Figure 4. Anleu 3 de Mayo´s Community Center
This revealed another tension. The internal organization of the community is highly
undemocratic. Even though the community has a comitee, the democratic process is
questionable. This became evident when she mentioned that awhile back, a group of
ladies tried to replace her but through her contacts with the municipalities was able
to keep her position of power. As Tilly observes (1999), through a hoarding of
opportunities inside the slum, this leader continues in a position of power that
allows her to be in control.
Even though she stated that she is tired of her position as leader, she argues that she
only continues in her position because she feels a responsibility towards the
community My intention is not to undermine the community leader´s work. It is
evident that she has put a lot of effort into bettering the community. However, her
authoritarian methods have jeopardize democratic processes that could be
beneficial to the community.
4. Conclusion
Guatemala city’s context has cause a similar but certainly different development
than other cities in Latin America. Originally conceive in a gridded plan, this city grew
giving way to the Haussmannian approach with which the city was expanded. During
the twentieth century, the city has an unprecedented growth and as a direct
consequence informal settlements begin to appear in the ravines located throughout
the valley.
This is the direct result of the quiet encroachments that although helped shape the
urban fabric, they have yet to take their place in the social space and public sphere.

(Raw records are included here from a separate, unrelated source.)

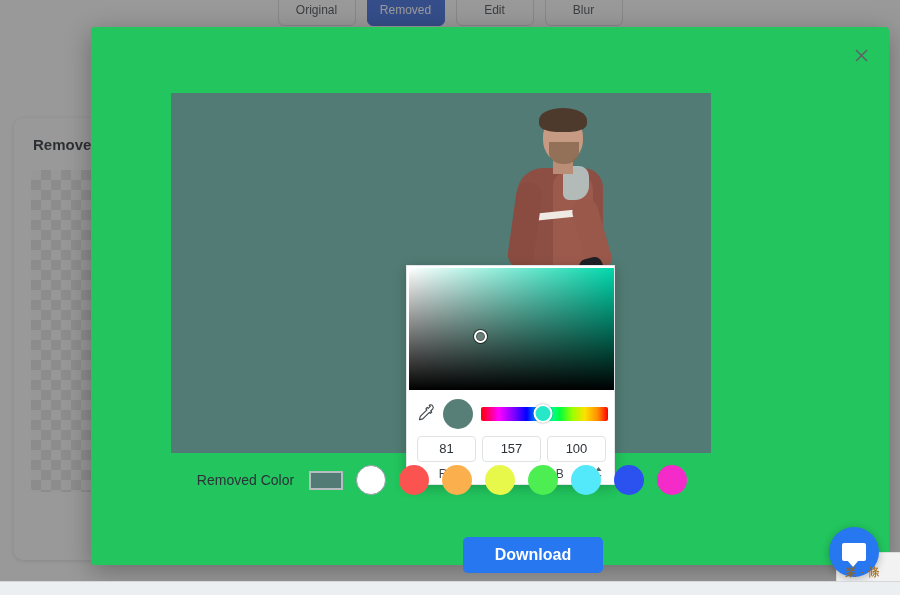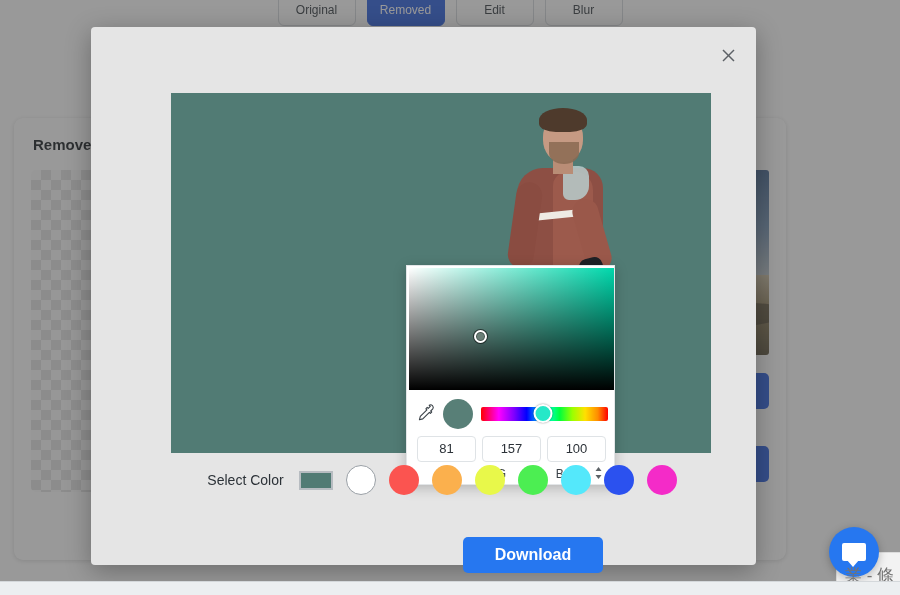--- a/index.html
+++ b/index.html
@@ -158,23 +158,23 @@
     position: absolute;
     inset: 0;
     background: rgba(60,60,60,0.52);
   }
 
   
   .modal {
     position: absolute;
     left: 91px;
     top: 27px;
-    width: 665px;
+    width: 798px;
     height: 538px;
-    background: #e5e5e5;
+    background: #22c55e;
     border-radius: 4px;
     box-shadow: 0 6px 26px rgba(0,0,0,0.30);
     box-sizing: border-box;
   }
 
   .modal-close {
     position: absolute;
     right: 14px;
     top: 14px;
     width: 28px; height: 28px;
@@ -524,22 +524,22 @@
     position: absolute;
     left: 5px; bottom: -6px;
     border-left: 6px solid transparent;
     border-right: 6px solid transparent;
     border-top: 7px solid #ffffff;
   }
   .cn-caption {
     position: absolute;
     left: 845px;
     top: 564px;
-    font-size: 17px;
-    color: #737373;
+    font-size: 12px;
+    color: #a16207;
     white-space: nowrap;
   }
   .bottom-strip {
     position: absolute;
     left: 836px;
     top: 552px;
     width: 64px;
     height: 30px;
     background: #f2f2f2;
     border: 1px solid #dcdcdc;
@@ -658,21 +658,21 @@
         <span class="rgb-stepper">
           <svg width="9" height="14" viewBox="0 0 9 14" aria-hidden="true">
             <path d="M4.5 1 L7.5 5 L1.5 5 Z" fill="#5c6166"></path>
             <path d="M4.5 13 L7.5 9 L1.5 9 Z" fill="#5c6166"></path>
           </svg>
         </span>
       </div>
     </div>
 
     <div class="select-row">
-      <span class="select-label">Select Color</span>
+      <span class="select-label">Removed Color</span>
       <span class="color-chip-current"></span>
       <span class="swatch white"></span>
       <span class="swatch" style="background:#fb5450;"></span>
       <span class="swatch" style="background:#fbb04d;"></span>
       <span class="swatch" style="background:#e8f84a;"></span>
       <span class="swatch" style="background:#4cee52;"></span>
       <span class="swatch" style="background:#54e8fb;"></span>
       <span class="swatch" style="background:#2b51ef;"></span>
       <span class="swatch" style="background:#f42bc8;"></span>
     </div>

Although certainly productive, this tensions do not turn into conflict and therefore
do not substantially change the system. There are two reasons why this has not
happened yet.
First is community organization. Although there are wide array of examples were the
community leader has benefited her community, her methods are not democratic.
Since the community is not actively involved, they do not have the means to
organize. As a result, people do not collectively mobilize to make their rights heard.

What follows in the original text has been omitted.